それで、夜な夜な某みかん県の地元で有名な心霊スポットのトンネルとかに出かけだりしてた。

ちなみに妹曰く

「ここはシロだね。つまんない。けど、新しい方のトンネルの真ん中辺り……あそこはやだ。圧力はんぱない」

と……ちなみにこの圧力は某漫画より、霊圧と呼んでたwww

そんな風に某廃病院や某峠のトンネルとか……妹曰くマジモンの心霊スポット狩り(?)みたいな事をしてたある日、事件は起こった。

俺は寝る時、テレビつけたまんま寝る。某早朝ニュースのアナウンサーが観たいからwww

基本夜型な俺はその日、喧嘩とか心霊スポット狩りとかでえらく眠かった。

帰宅した時妹に

「うわ、お前凄い臭い。野性動物とかの死体みたいな臭い。お風呂ちゃんと入りなよ?」

とか言われたが、喧嘩とか夜遊びとかで1週間くらい家に帰らず、ホームレスみたいな事もしてたから別に気にしてなかった。
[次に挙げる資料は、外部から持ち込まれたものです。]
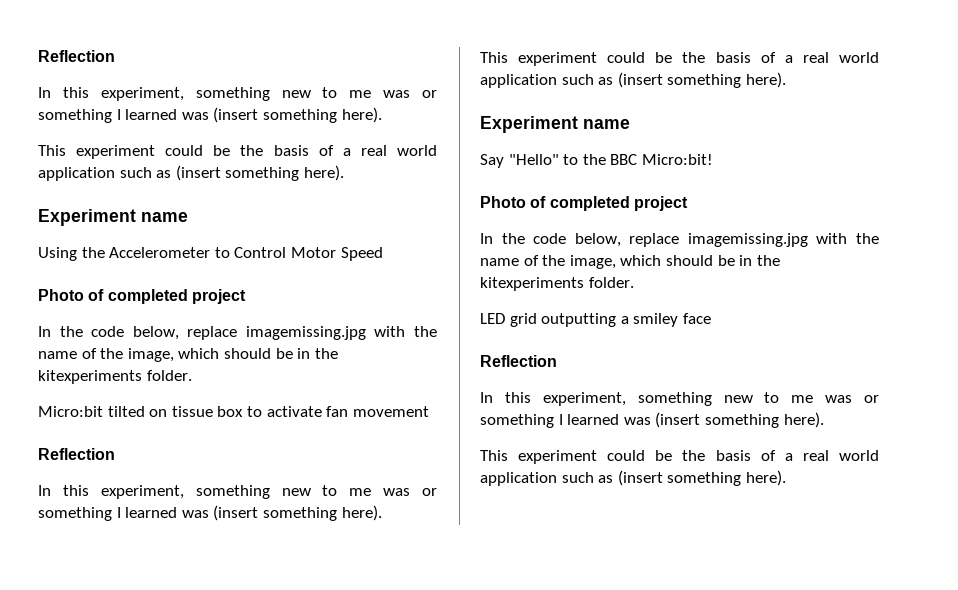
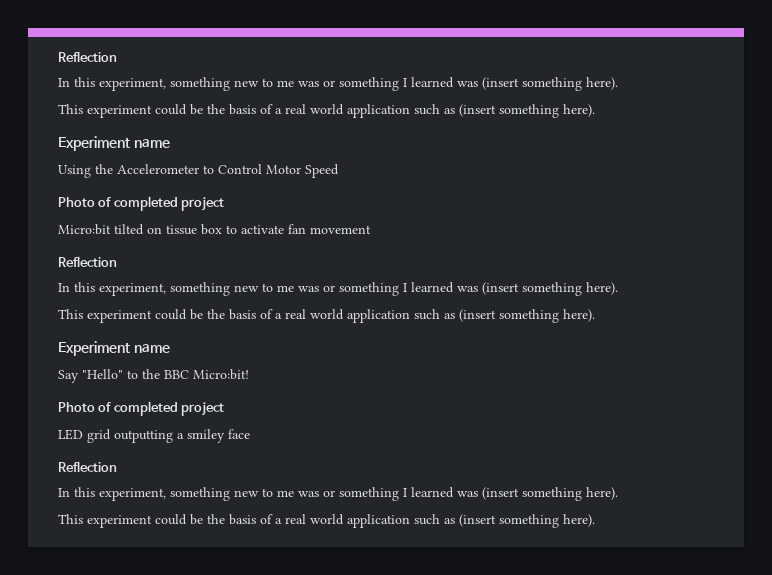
[38,326,437,340] [38,348,338,362] [38,370,192,384] // In the code below, replace imagemissing.jpg with the name of the image, which should be in the kitexperiments folder. -> (225, 204) none
[480,233,879,247] [480,255,780,269] [480,277,634,291] // In the code below, replace imagemissing.jpg with the name of the image, which should be in the kitexperiments folder. -> (225, 409) none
で、うつらうつらしてたら外から、ガンガンガンガン!と耳を刺すような爆音が聴こえてきた。それはもう、近隣住民から苦情が来るレベルの。時刻にして4時頃。

あんまりうるさいから文句でも言ってやろう……そう思って起きようとしたら身体が動かない。金縛り。

そしたら爆音が、どんどん近付いてくる。それだけ爆音は音量が上がってくる。直感で、俺死ぬかも……とか思った。その時

「兄貴、大丈夫?」

と妹が……この時金縛りも解けて何とかなった。

ちなみに妹は、あの野性動物の死体の臭いが気になってたみたいで、もしかしたら俺が野性動物を大量虐殺して帰宅したと思ってたらしいwww

で、妹に外うるさかったな、て言ってみたら、はぁ?てな具合で首かしげやがった。

それで『事件』は終わり。ガンガンガンガンうるさい音聴いて金縛りにあっただけ。

ただ後日、本屋行ったら超能力のDVDが付いてたので某オカルト雑誌を買った。そのあるページにこうあった。

なんでも、タイ辺りに旅行行ったら深夜に外でガムラン?の練習してて、うるさかったけど無視して寝てから、朝連れに昨晩はガムランうっさかったね、みたいな話をした。

そしたら地元民がこう言ったらしい。

それは魔術師だ、魔術師が呼んでる。出て行ってたら連れて行かれてた。

と。もしあの時、俺が出て行ってたら……

ちなみにその夜、金縛りにあう俺を亡くなったじいちゃんが守るみたいにしてたらしい。

もしかしたら俺が出て行けないように、じいちゃんが金縛りにあわせたのかも。